- Born: Kaj Gøtzsche Pindal December 1, 1927 Copenhagen, Denmark
- Died: June 28, 2019 (aged 91) Toronto, Canada
- Occupations: Animator, teacher
- Years active: 1940s-2019
- Known for: Peep and the Big Wide World, What on Earth!

= Kaj Pindal =

Danish-Canadian animator (1927–2019)

Kaj Gøtzsche Pindal (December 1, 1927 – June 28, 2019) was a Danish-Canadian animator and animation educator who worked at the National Film Board of Canada (NFB) beginning in 1957, and created such works as the Academy Award-nominated What on Earth! (1967, co-directed with Les Drew) and the 1988 NFB short Peep and the Big Wide World as well as the television series of the same name in 2004.

==Biography==
Pindal began his career as an underground cartoonist during the German occupation of Denmark, and was forced to flee his home city of Copenhagen when his series of anti-Hitler cartoons put his life in peril. After the Second World War, he made animated commercials in Sweden and at Denmark's Nordisk Film, and worked on UNESCO films and filmstrips. He immigrated to Canada in 1957 and joined the NFB the same year.

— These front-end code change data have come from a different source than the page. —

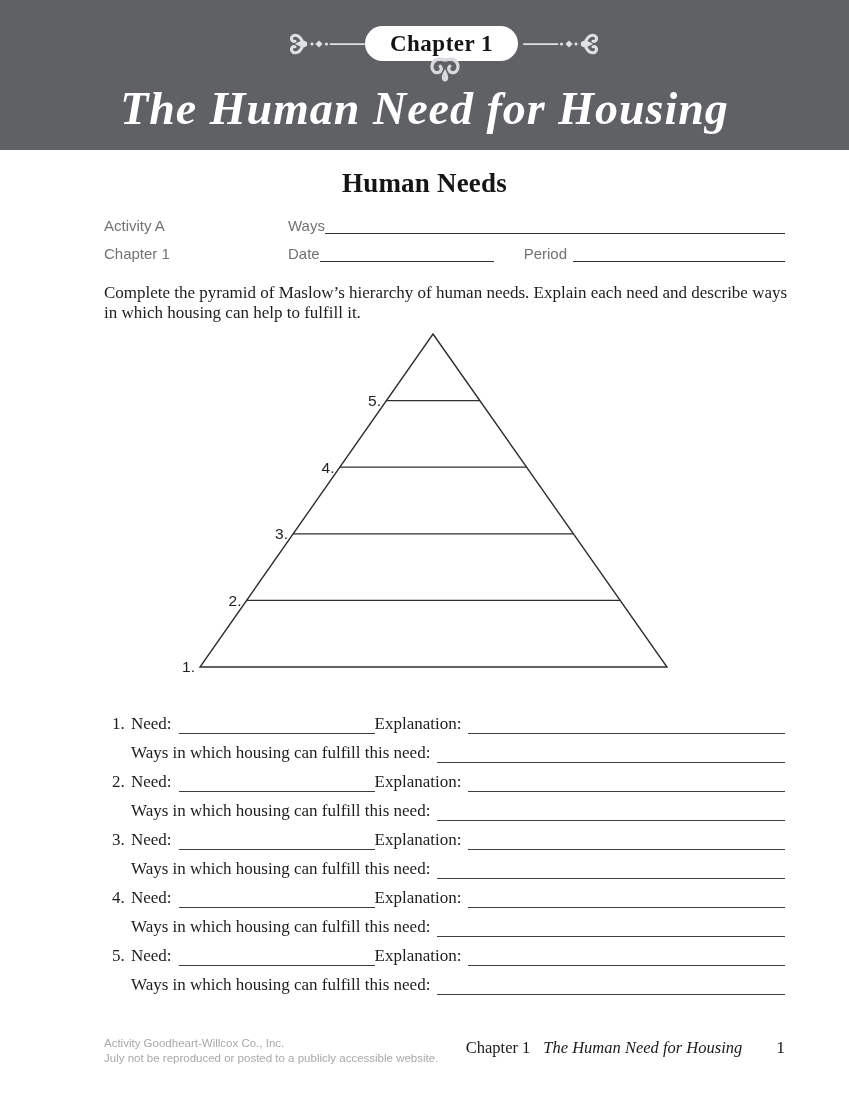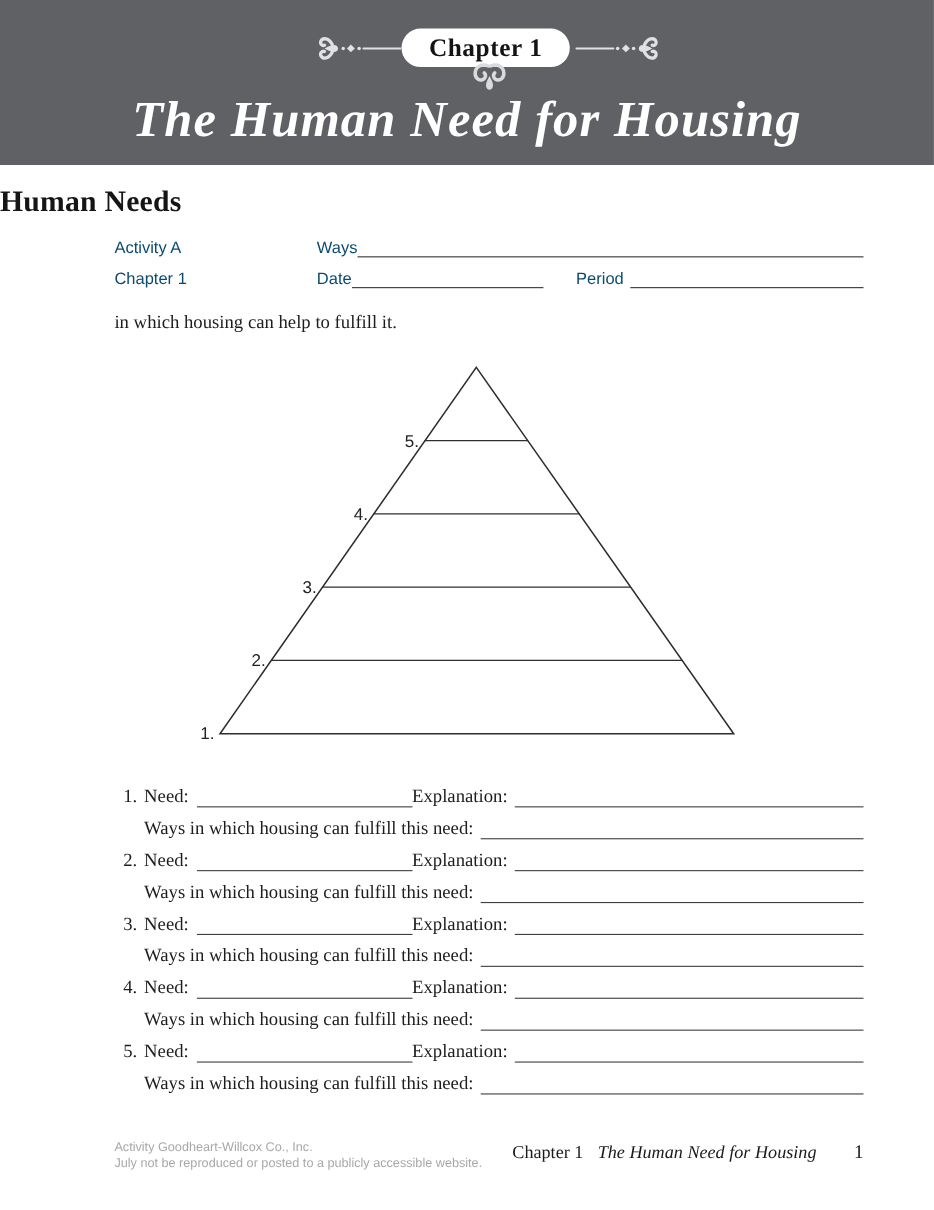"Human Needs" .ws-title { text-align: none -> center }
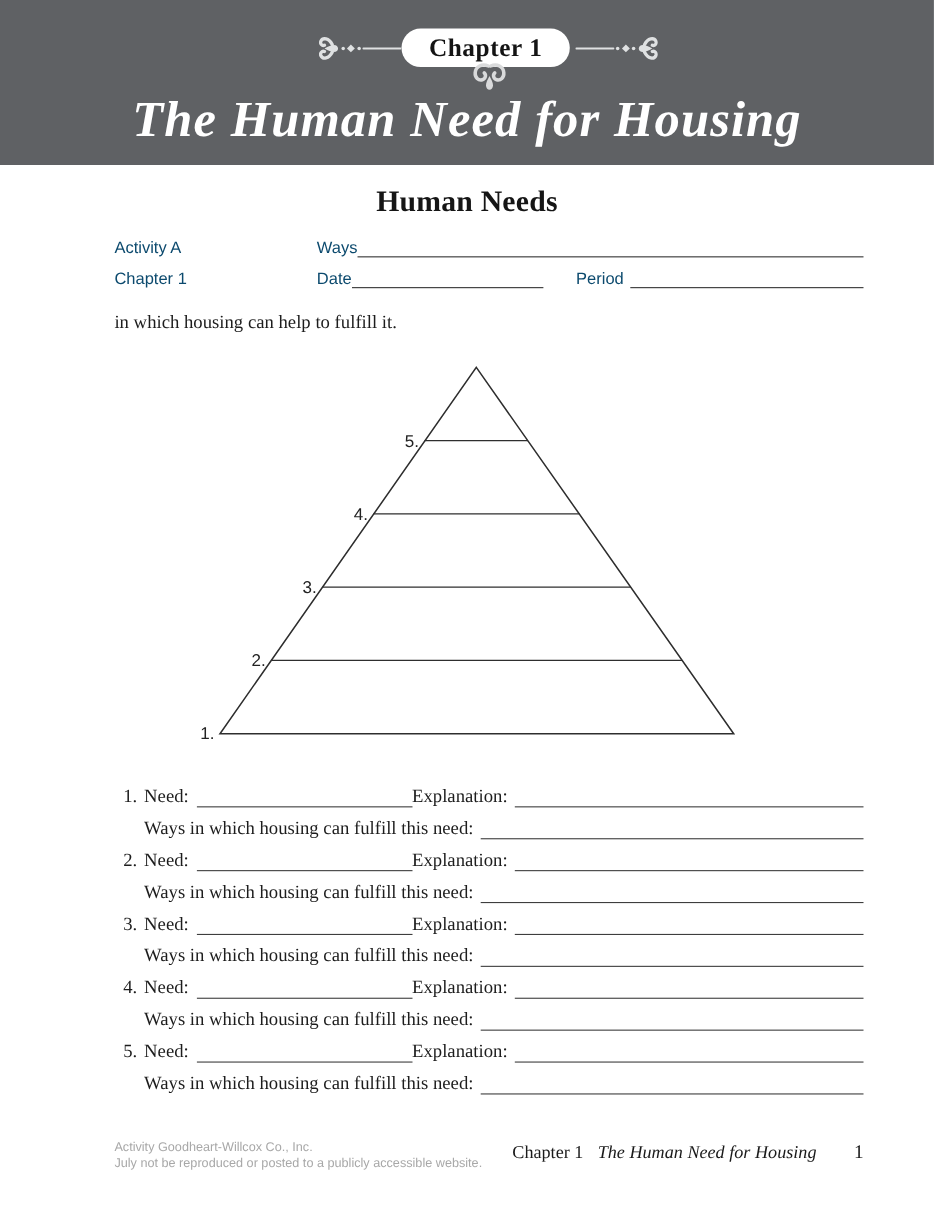"Activity A" .formrow { color: #0c4a6e -> #737373 }
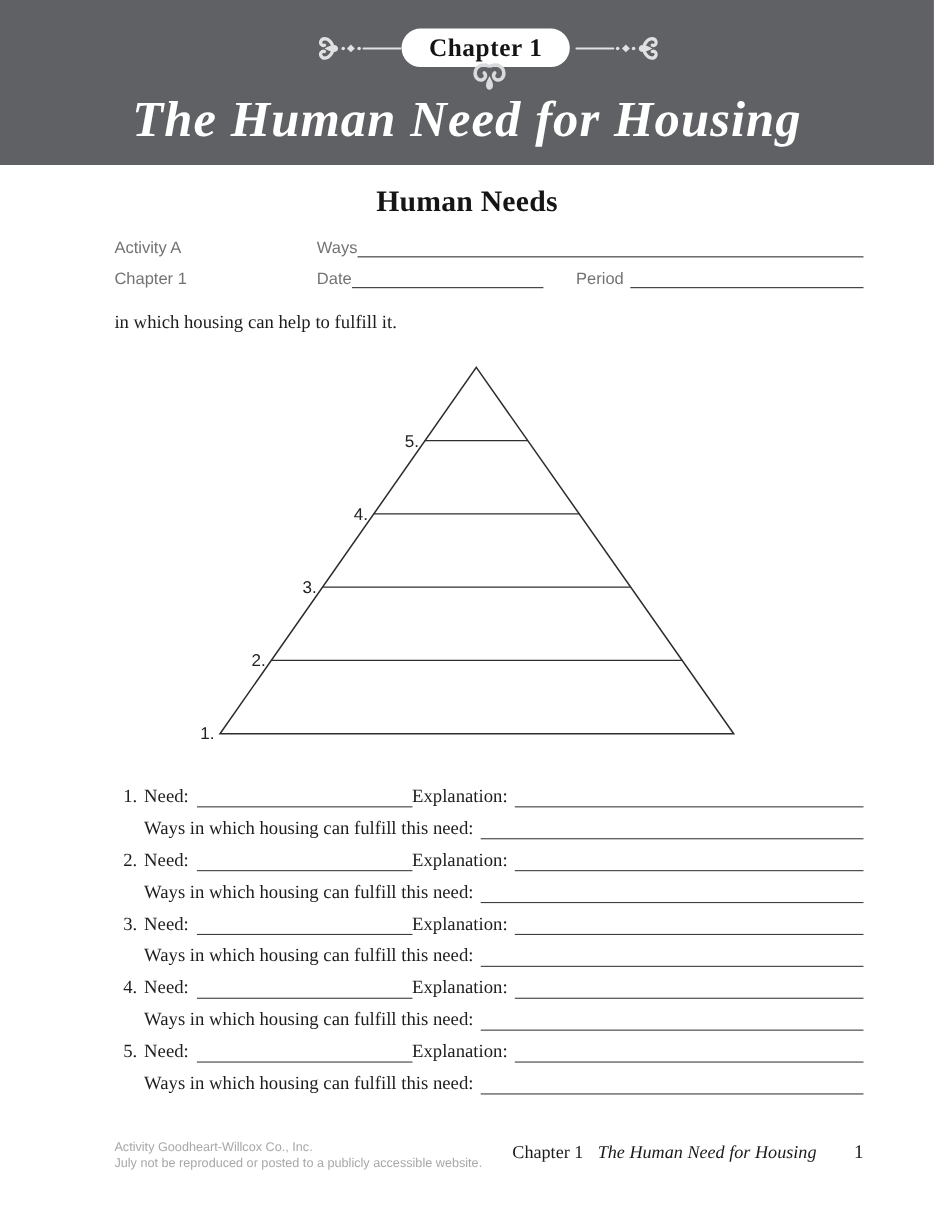"Complete the pyramid of Maslow’s" div { html: none -> <div>Complete the pyramid of Maslow’s hierarchy of human needs. Explain each need and describe ways</div> }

In 1962, he created the NFB short The Peep Show, which eventually spun-off to the short Peep and the Big Wide World in 1988 and became a television series of the same name in 2004. The series won a Daytime Emmy for Outstanding Children's Animation Program in 2005. His other NFB credits also include The City: Osaka, created for Expo '70 in Osaka, and designed to give Japanese people a glimpse into Canadian life. This two-minute black-and-white film played during the world's fair on a screen composed of sixty thousand individual light bulbs. Pindal is the subject of a 1979 NFB documentary entitled Laugh Lines.

In addition to his work at the NFB, Pindal returned to Denmark for a year in 1970 and spent several months in 1983 teaching in Denmark and Sweden. He remained an influence in Canadian animation through his involvement with Sheridan College, where he had taught from 1977 to 2019. He often stated, "Life is too short for long films."

Pindal died on June 28, 2019, at the age of 91.